Return copies of the lines below that mention "subtotal".

Start of Extracted data

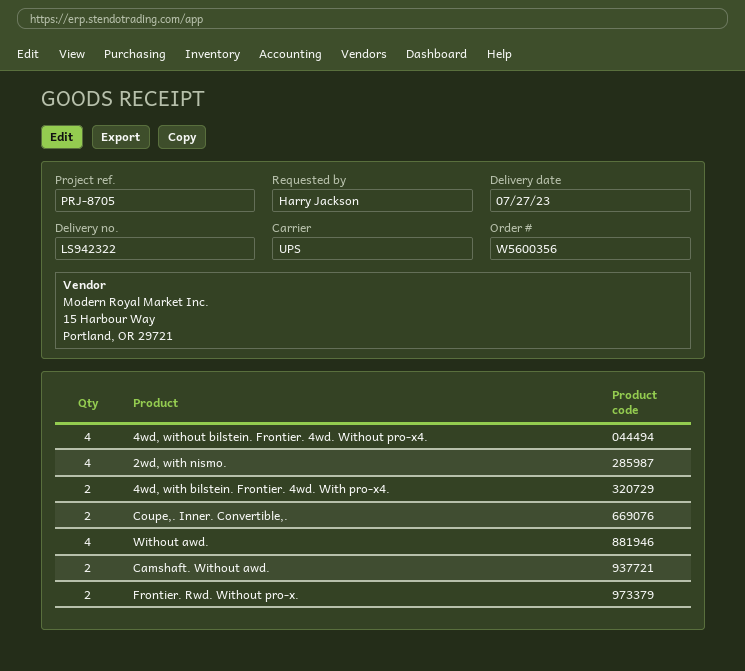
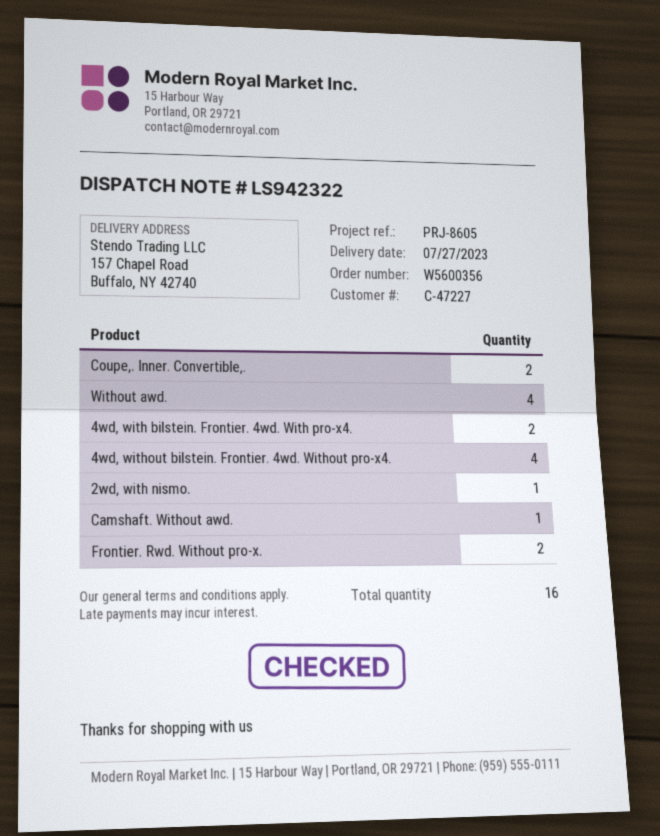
reference: PRJ-8705 -> PRJ-8605
2wd, with nismo.: 4 -> 1
Camshaft. Without awd.: 2 -> 1

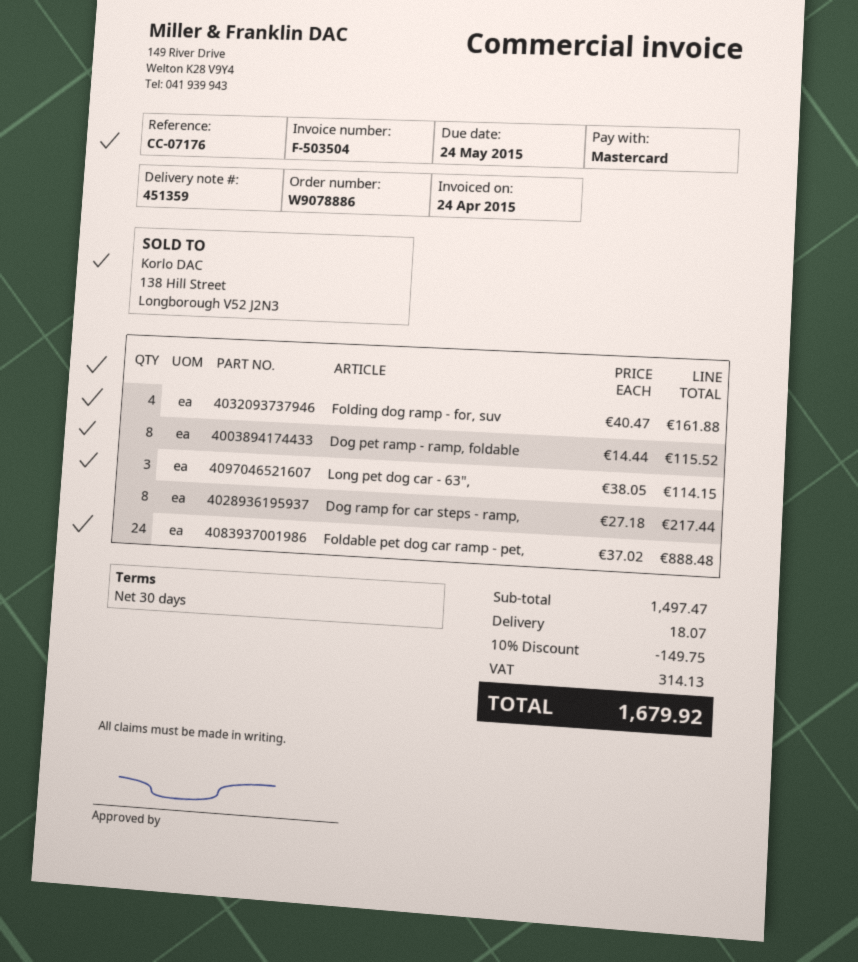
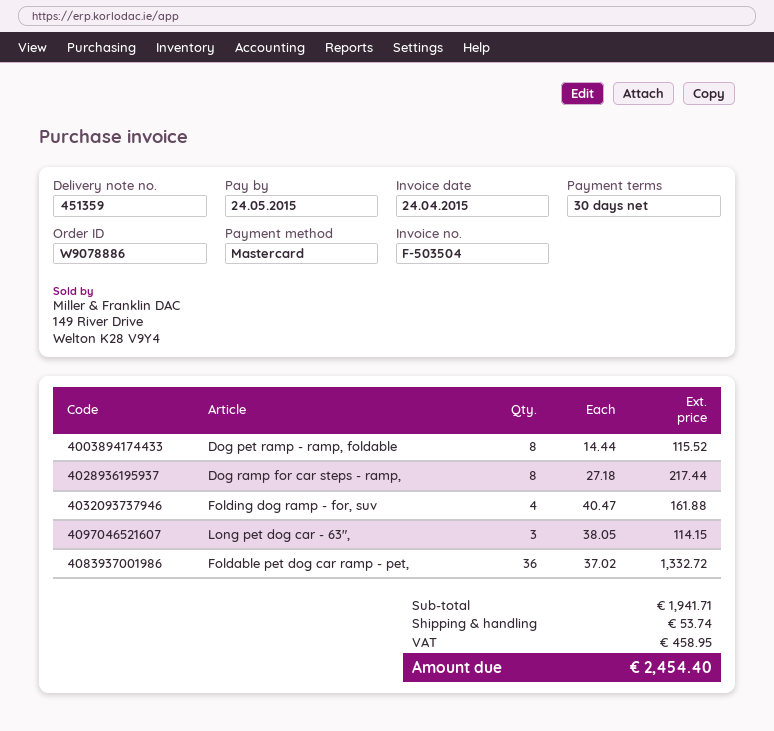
Foldable pet dog car ramp - pet,: 24 x 37.02 = 888.48 -> 36 x 37.02 = 1332.72
subtotal: 1497.47 -> 1941.71
discount: 10% = 149.75 -> none
shipping: 18.07 -> 53.74
tax: 314.13 -> 458.95
total: 1679.92 -> 2454.40

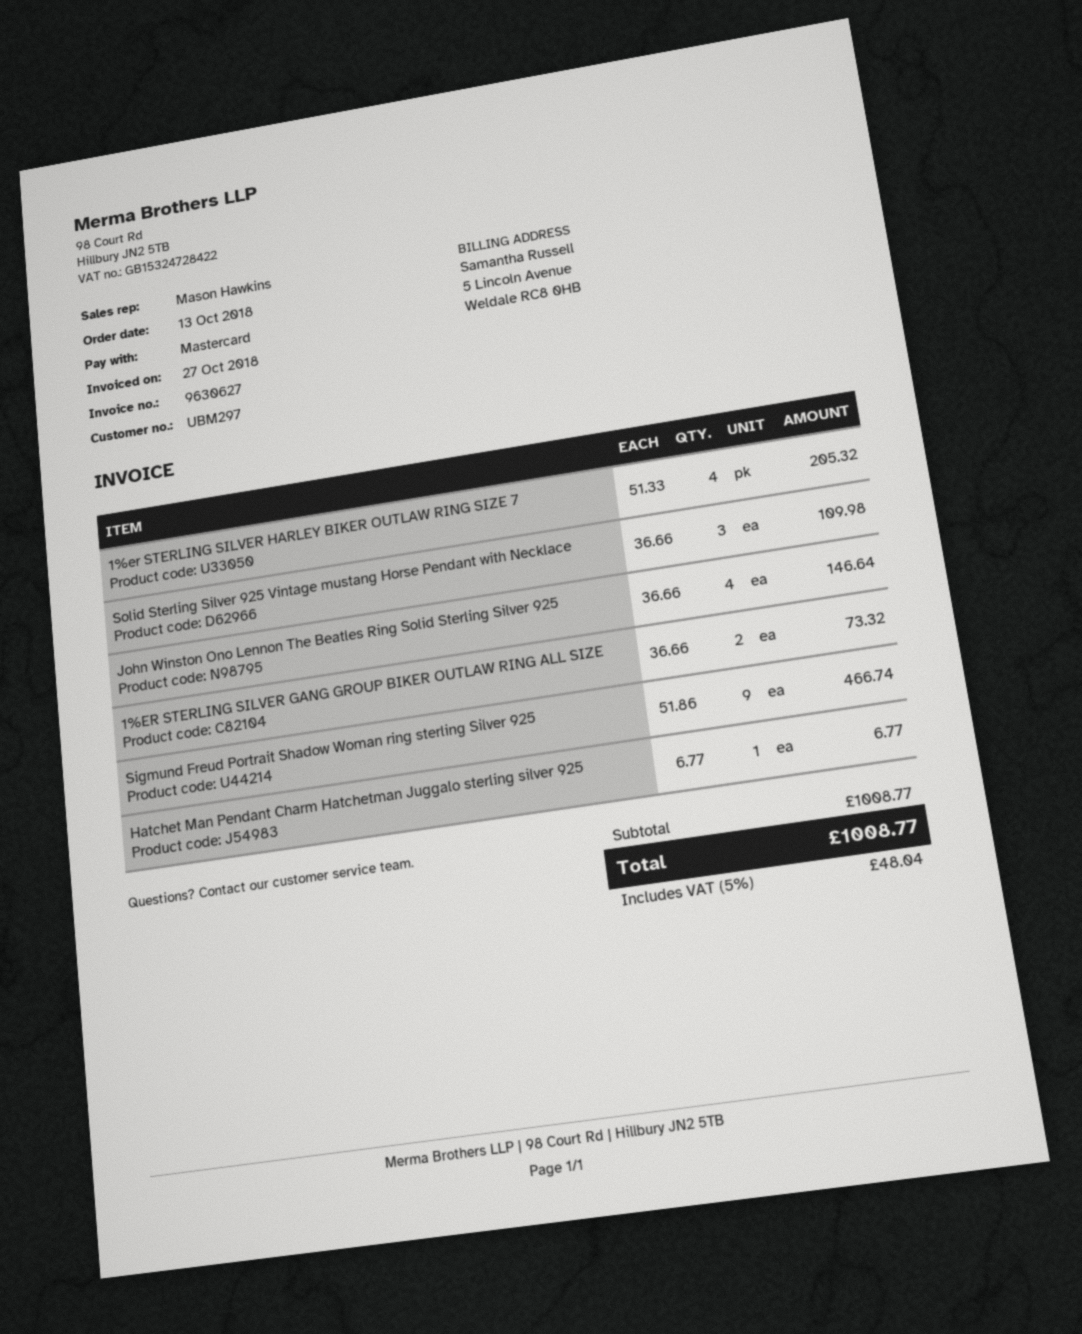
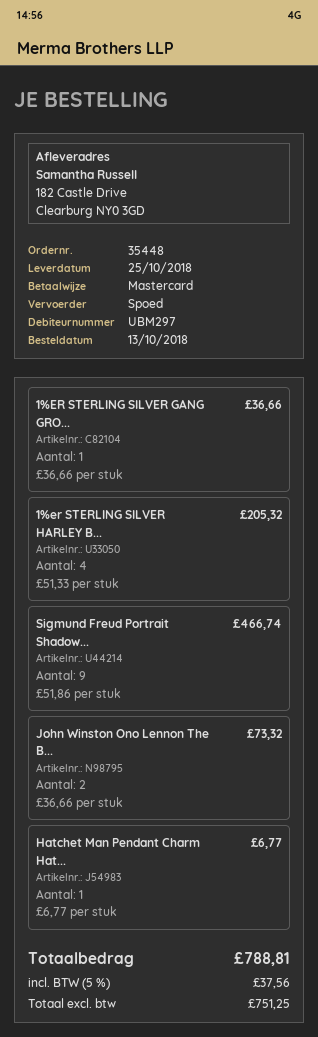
Solid Sterling Silver 925 Vintage mustang Horse Pendant with Necklace: 3 x 36.66 = 109.98 -> none
John Winston Ono Lennon The Beatles Ring Solid Sterling Silver 925: 4 x 36.66 = 146.64 -> 2 x 36.66 = 73.32
1%ER STERLING SILVER GANG GROUP BIKER OUTLAW RING ALL SIZE: 2 x 36.66 = 73.32 -> 1 x 36.66 = 36.66
tax: 5% = 48.04 -> 5% = 37.56
total: 1008.77 -> 788.81

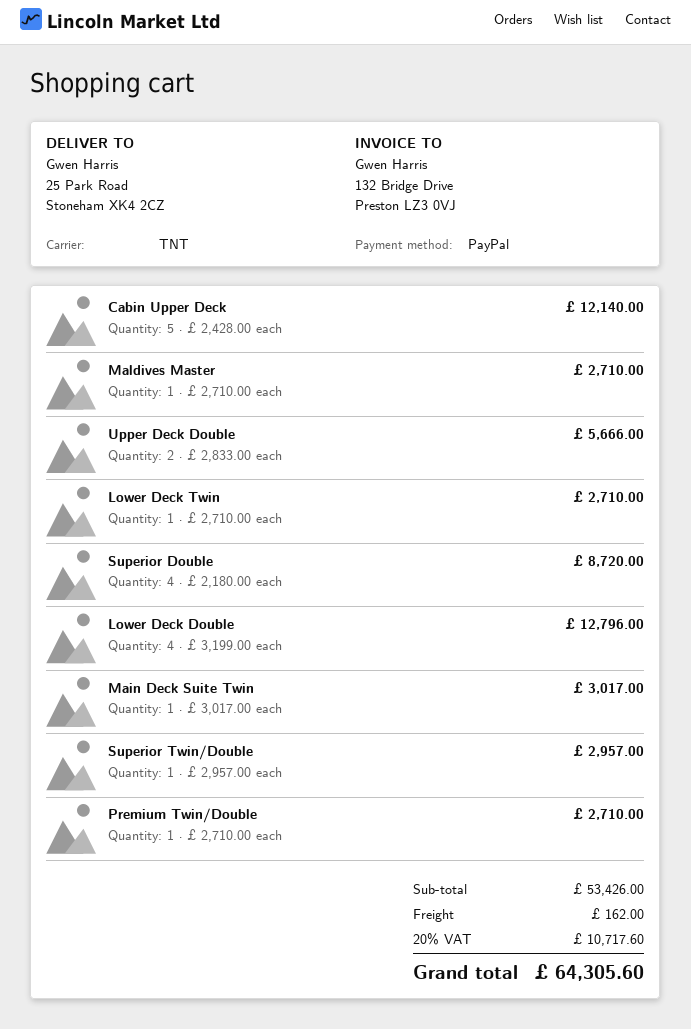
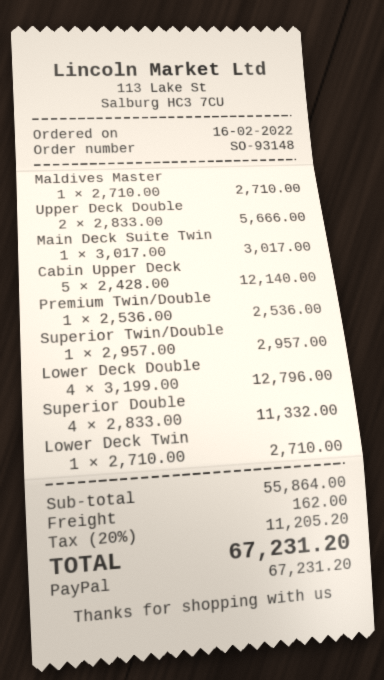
Superior Double: 4 x 2180.00 = 8720.00 -> 4 x 2833.00 = 11332.00
Premium Twin/Double: 1 x 2710.00 = 2710.00 -> 1 x 2536.00 = 2536.00
subtotal: 53426.00 -> 55864.00
tax: 20% = 10717.60 -> 20% = 11205.20
total: 64305.60 -> 67231.20

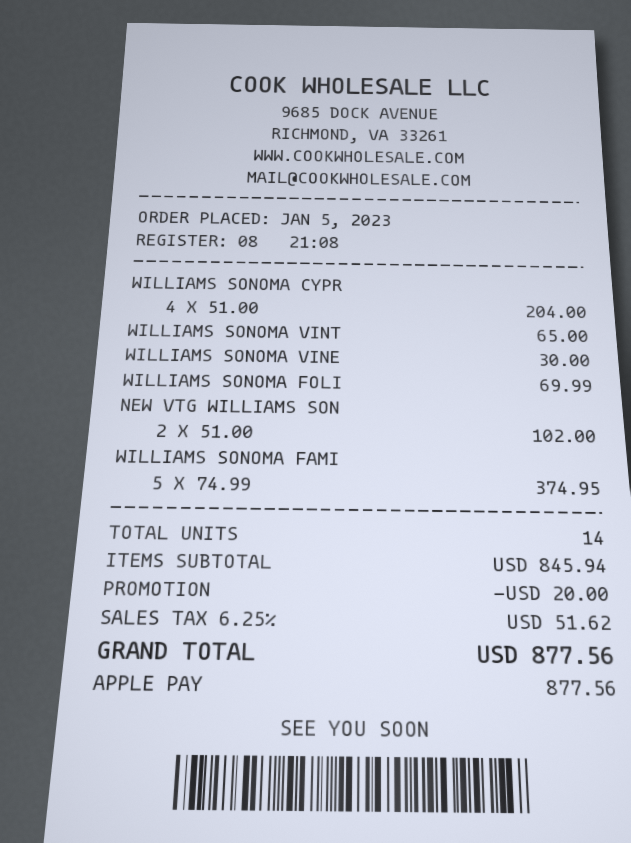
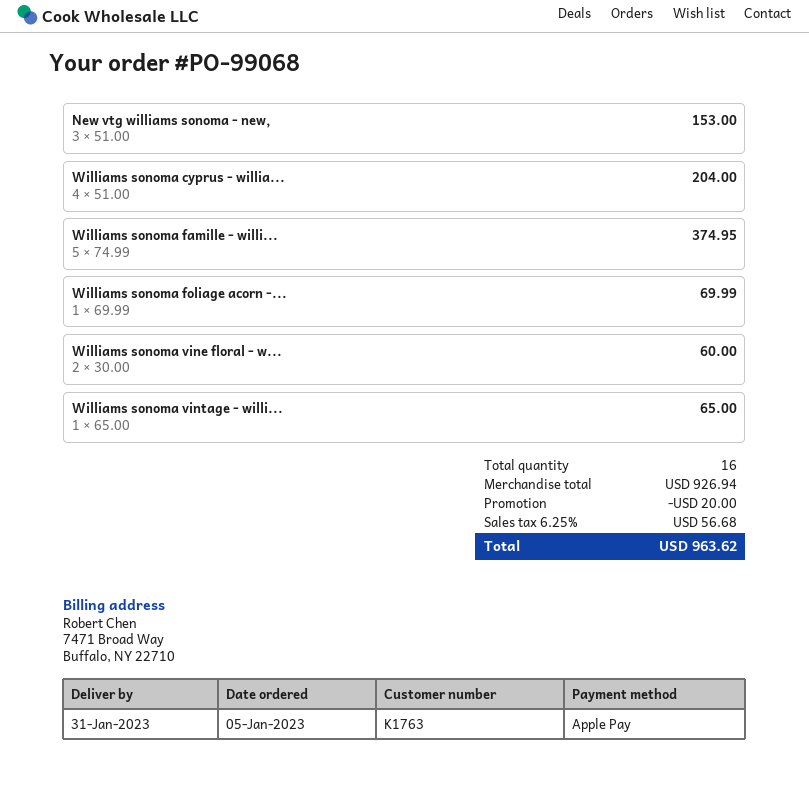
WILLIAMS SONOMA VINE: 1 x 30.00 = 30.00 -> 2 x 30.00 = 60.00
NEW VTG WILLIAMS SON: 2 x 51.00 = 102.00 -> 3 x 51.00 = 153.00
total quantity: 14 -> 16
subtotal: 845.94 -> 926.94
tax: 6.25% = 51.62 -> 6.25% = 56.68
total: 877.56 -> 963.62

End of Extracted data

## Completed exercise
subtotal: 1497.47 -> 1941.71
subtotal: 53426.00 -> 55864.00
subtotal: 845.94 -> 926.94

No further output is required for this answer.